This is where tech is being used for good. But when it’s used with bad intent, it can spell disaster. In mid-February, a report showed a clerk at a Hong Kong multinational who was hoodwinked by a deepfake impersonating senior executives in a video, resulting in a $35 million theft.

Deepfake technology, a form of artificial intelligence (AI), is capable of creating highly realistic fake videos, images, or audio recordings. In just a few years, these digital manipulations have become so sophisticated that they can convincingly depict people saying or doing things that they never actually did. In little time, the tech will become readily available to the layperson, who’ll require few programming skills.

Legislators are taking note

In the US, the Federal Trade Commission proposed a ban on those who impersonate others using deepfakes — the greatest concern being how it can be used to fool consumers. The Feb. 16 ban further noted that an increasing number of complaints have been filed from “impersonation-based fraud.”

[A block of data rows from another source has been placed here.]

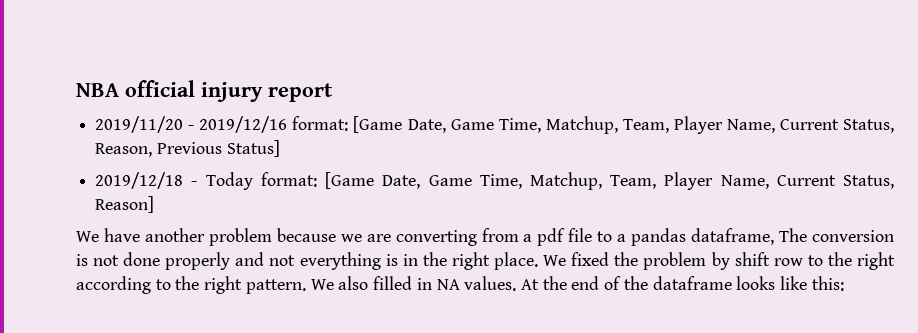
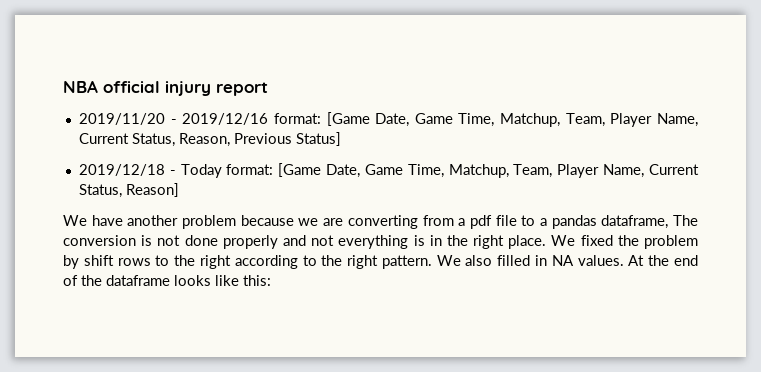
[773,258,803,266] row -> [117,258,151,266] rows

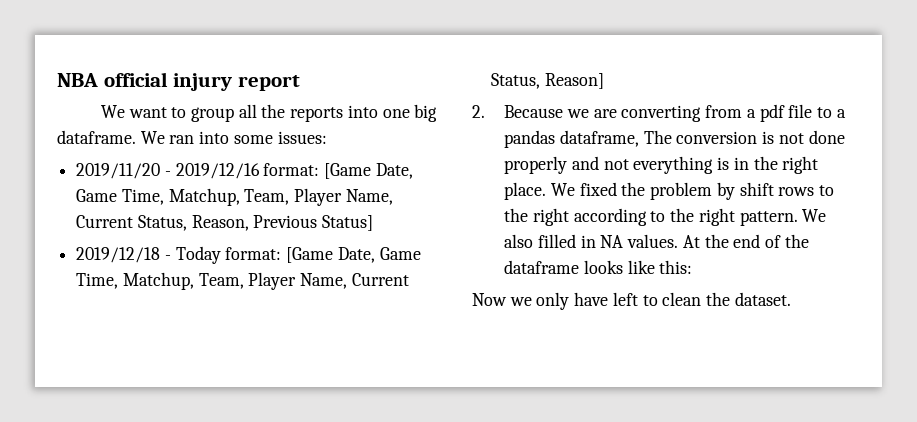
(268, 89) none -> [100,104,438,122] [57,130,327,144] // We want to group all the reports into one big dataframe. We ran into some issues:
[63,215,294,229] We have another problem because -> [472,105,564,118] 2. Because
(271, 280) none -> [472,292,791,310] // Now we only have left to clean the dataset.

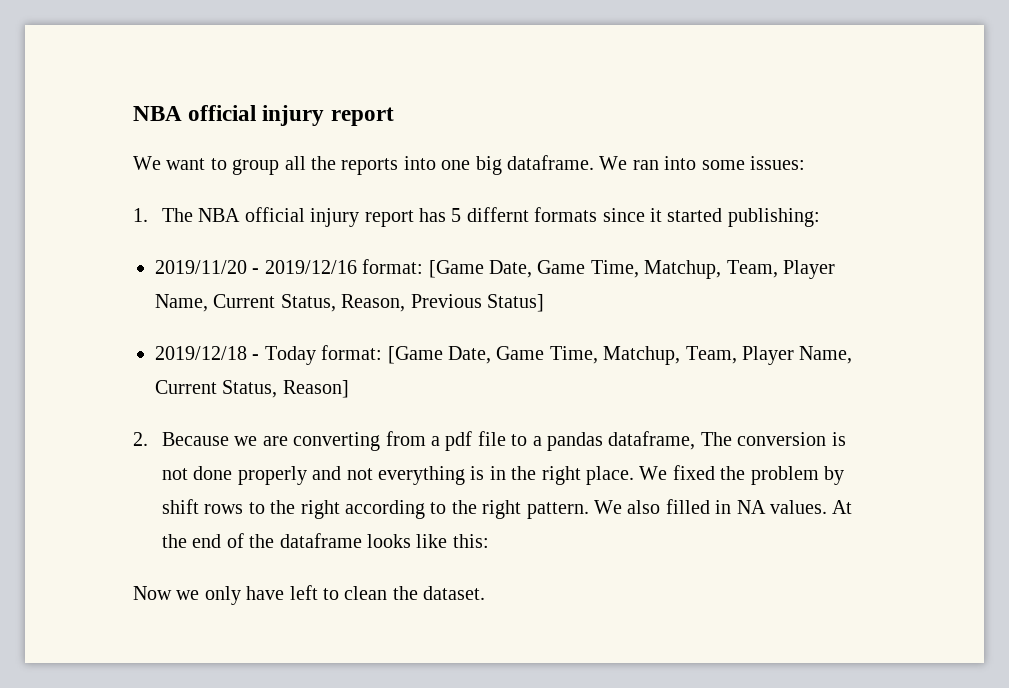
(327, 137) none -> [133,207,820,227] // 1. The NBA official injury report has 5 differnt formats since it started publishing:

A Financial Post article outlined that Ontario’s information and privacy commissioner, Patricia Kosseim, says she feels “a sense of urgency” to act on artificial intelligence as the technology improves. “Malicious actors have found ways to synthetically mimic executive’s voices down to their exact tone and accent, duping employees into thinking their boss is asking them to transfer funds to a perpetrator’s account,” the report said. Ontario’s Trustworthy Artificial Intelligence Framework, for which she consults, aims to set guides on the public sector use of AI.

In a recent Microsoft blog, the company stated their plan is to work with the tech industry and government to foster a safer digital ecosystem and tackle the challenges posed by AI abuse collectively. The company also said it’s already taking preventative steps, such as “ongoing red team analysis, preemptive classifiers, the blocking of abusive prompts, automated testing, and rapid bans of users who abuse the system” as well as using watermarks and metadata.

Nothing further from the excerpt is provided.